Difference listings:
○ ○ ○ ○

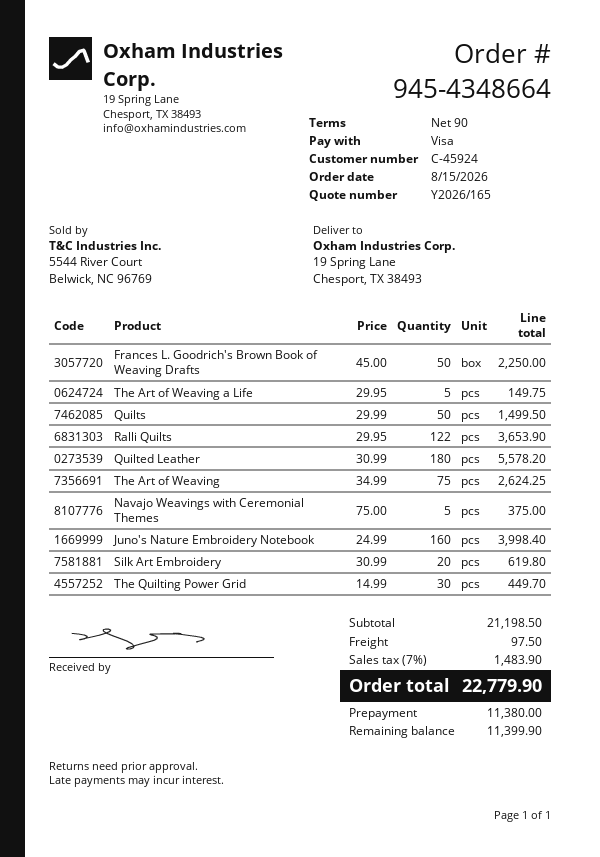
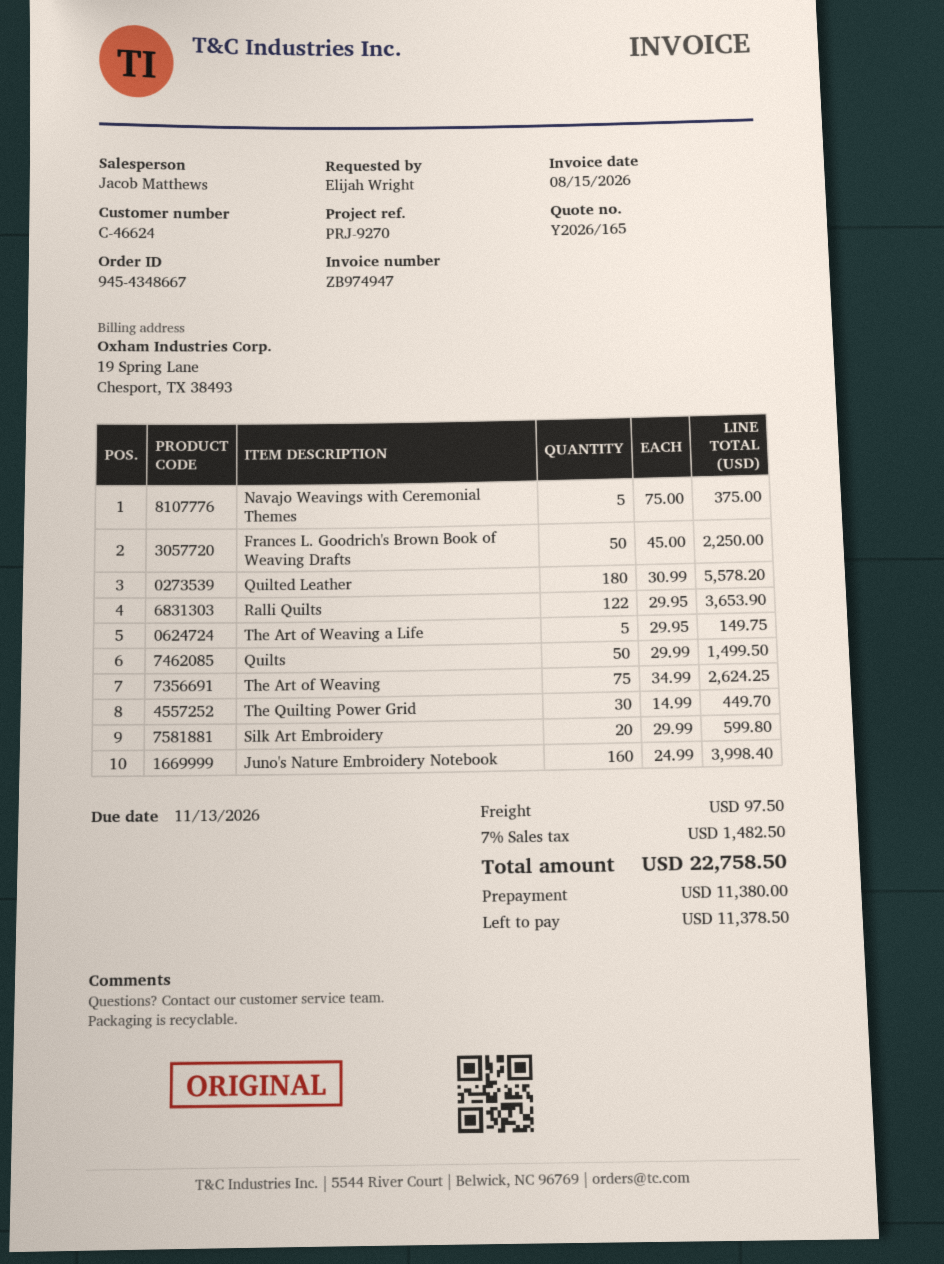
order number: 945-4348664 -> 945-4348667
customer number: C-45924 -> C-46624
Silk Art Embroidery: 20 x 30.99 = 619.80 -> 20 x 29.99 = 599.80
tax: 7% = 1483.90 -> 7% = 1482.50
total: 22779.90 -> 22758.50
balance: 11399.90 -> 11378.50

○ ○ ○ ○

Try it: Starting at the line that contains "customer number: C-45924 -> C-46624", retype each remaining line of the records exactly; that line and the last line are both included.

Answer section:
customer number: C-45924 -> C-46624
Silk Art Embroidery: 20 x 30.99 = 619.80 -> 20 x 29.99 = 599.80
tax: 7% = 1483.90 -> 7% = 1482.50
total: 22779.90 -> 22758.50
balance: 11399.90 -> 11378.50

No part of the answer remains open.